Copy only those lines which run from the line containing "- Engaging one another in conversation" to the end of the entries below, both inclusive, exactly as written and with no pictures.

==================================================

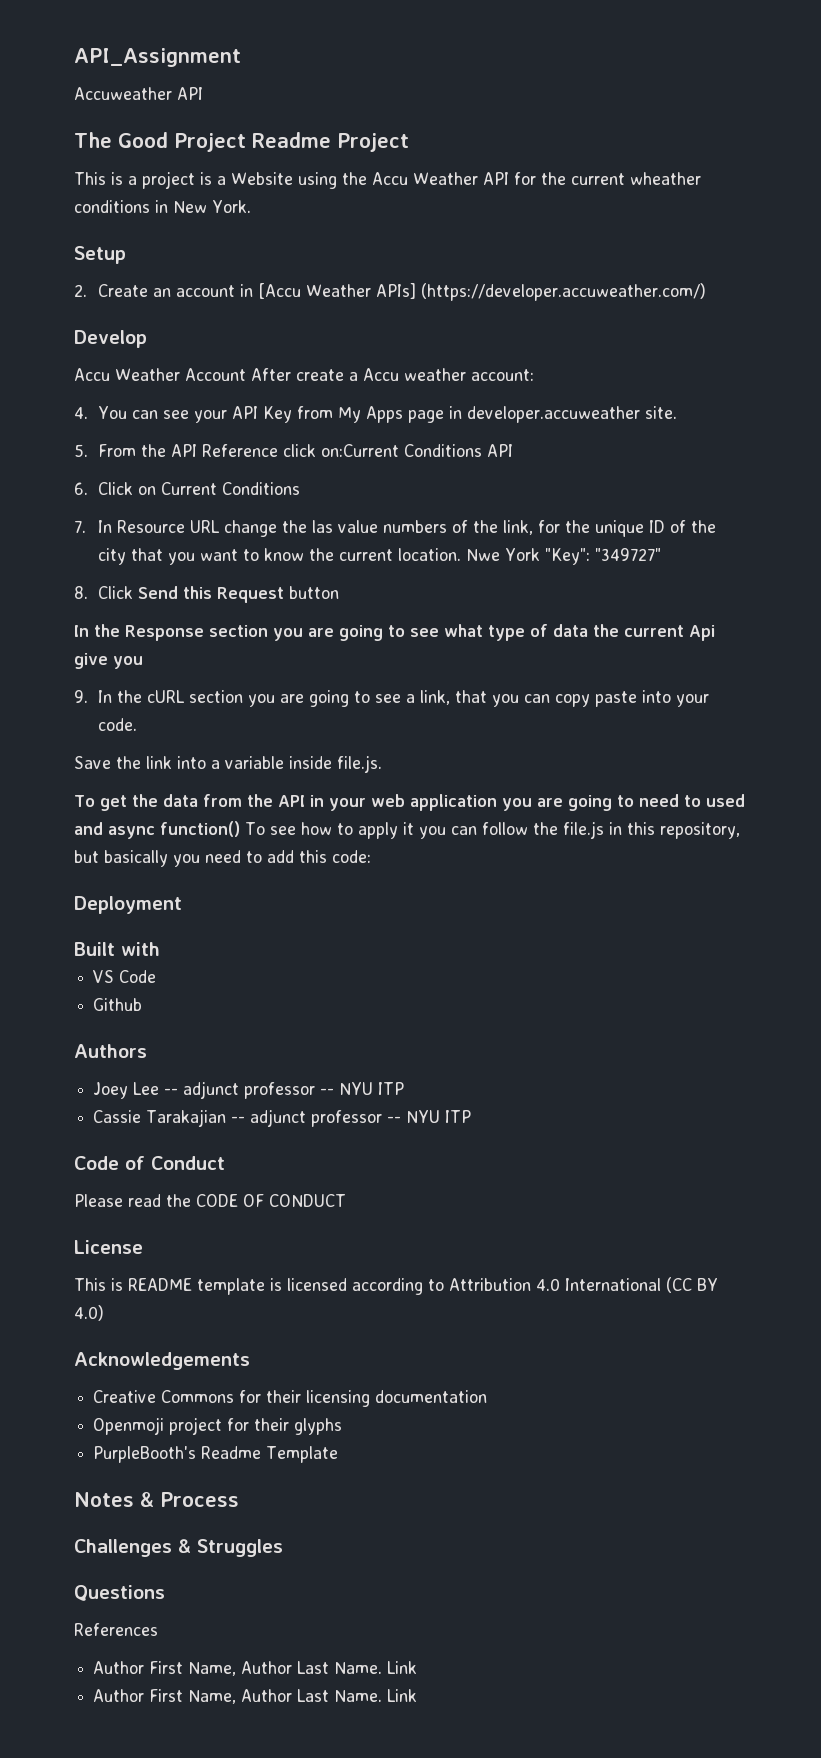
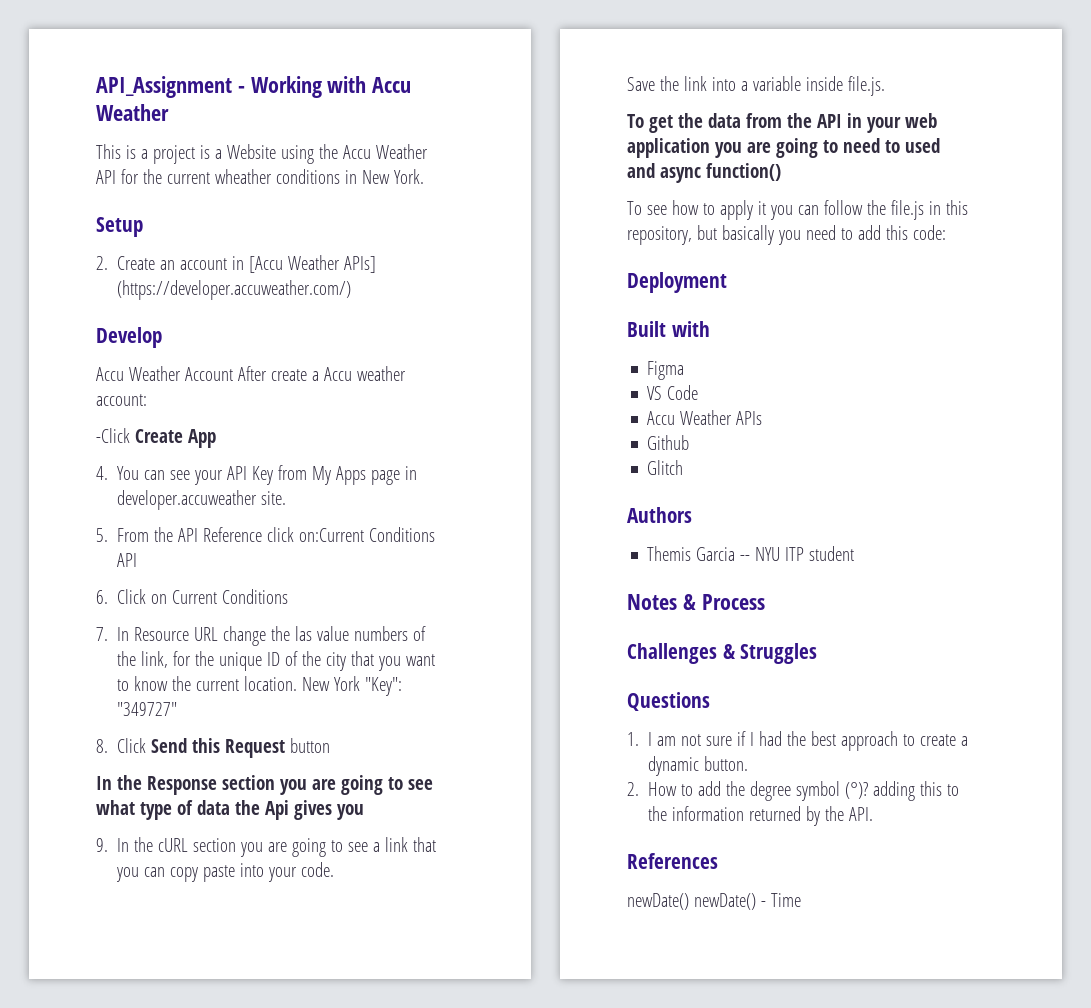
- API_Assignment
- Accuweather API
- The Good Project Readme Project
+ API_Assignment - Working with Accu Weather
+ -Click Create App
- Nwe York "Key": "349727"
+ New York "Key": "349727"
- In the Response section you are going to see what type of data the current Api give you
+ In the Response section you are going to see what type of data the Api gives you
- 9. In the cURL section you are going to see a link, that you can copy paste into your code.
+ 9. In the cURL section you are going to see a link that you can copy paste into your code.
- To get the data from the API in your web application you are going to need to used and async function() To see how to apply it you can follow the file.js in this repository, but basically you need to add this code:
+ To get the data from the API in your web application you are going to need to used and async function()
+ To see how to apply it you can follow the file.js in this repository, but basically you need to add this code:
+ Figma
+ Accu Weather APIs
+ Glitch
- Joey Lee -- adjunct professor -- NYU ITP
- Cassie Tarakajian -- adjunct professor -- NYU ITP
- Code of Conduct
- Please read the CODE OF CONDUCT
- License
- This is README template is licensed according to Attribution 4.0 International (CC BY 4.0)
- Acknowledgements
- Creative Commons for their licensing documentation
- Openmoji project for their glyphs
- PurpleBooth's Readme Template
+ Themis Garcia -- NYU ITP student
+ 1. I am not sure if I had the best approach to create a dynamic button.
+ 2. How to add the degree symbol (°)? adding this to the information returned by the API.
  References
- Author First Name, Author Last Name. Link
- Author First Name, Author Last Name. Link
+ newDate() newDate() - Time

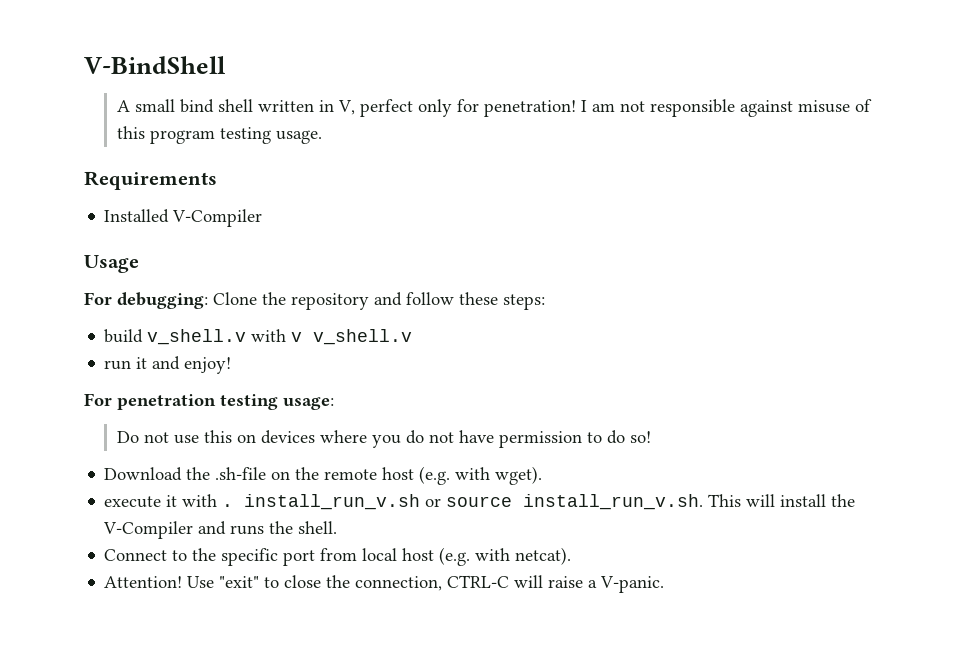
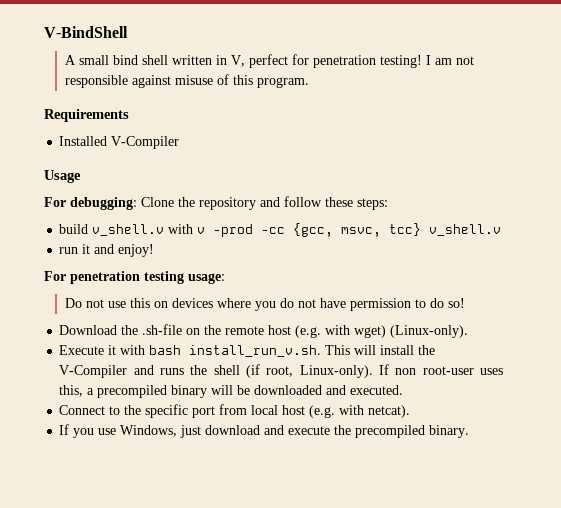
- A small bind shell written in V, perfect only for penetration!
+ A small bind shell written in V, perfect for penetration testing!
- I am not responsible against misuse of this program testing usage.
+ I am not responsible against misuse of this program.
- build v_shell.v with v v_shell.v
+ build v_shell.v with v -prod -cc {gcc, msvc, tcc} v_shell.v
- Download the .sh-file on the remote host (e.g. with wget).
- execute it with . install_run_v.sh or source install_run_v.sh. This will install the V-Compiler and runs the shell.
+ Download the .sh-file on the remote host (e.g. with wget) (Linux-only).
+ Execute it with bash install_run_v.sh. This will install the V-Compiler and runs the shell (if root, Linux-only). If non root-user uses this, a precompiled binary will be downloaded and executed.
- Attention! Use "exit" to close the connection, CTRL-C will raise a V-panic.
+ If you use Windows, just download and execute the precompiled binary.

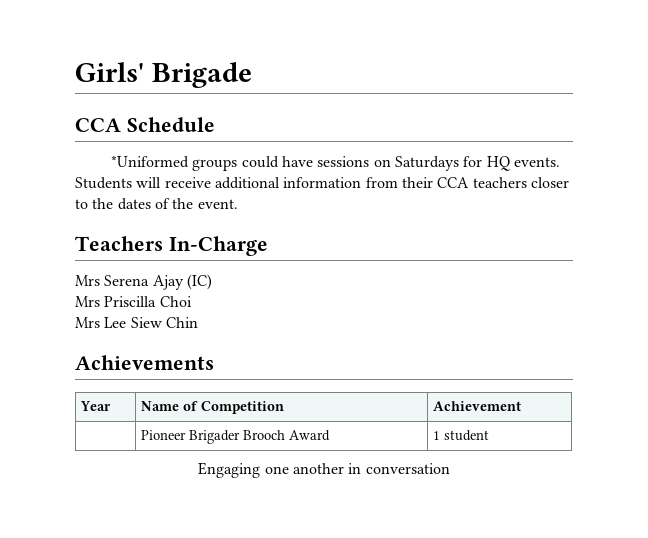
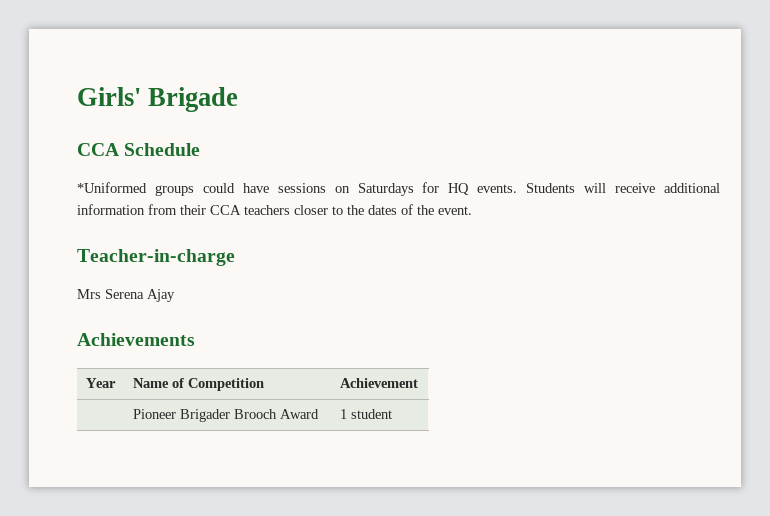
- Teachers In-Charge
+ Teacher-in-charge
- Mrs Serena Ajay (IC)
- Mrs Priscilla Choi
- Mrs Lee Siew Chin
+ Mrs Serena Ajay
- Engaging one another in conversation

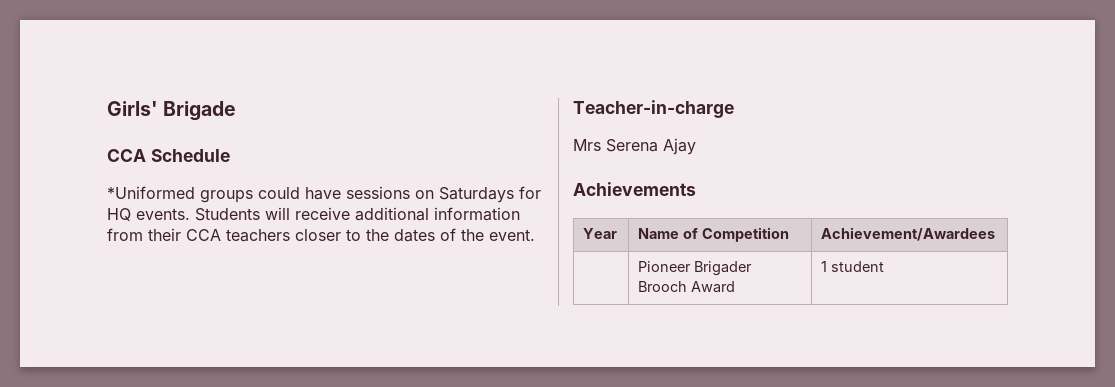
- Year | Name of Competition | Achievement
+ Year | Name of Competition | Achievement/Awardees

==================================================

RESULT:
- Engaging one another in conversation

- Year | Name of Competition | Achievement
+ Year | Name of Competition | Achievement/Awardees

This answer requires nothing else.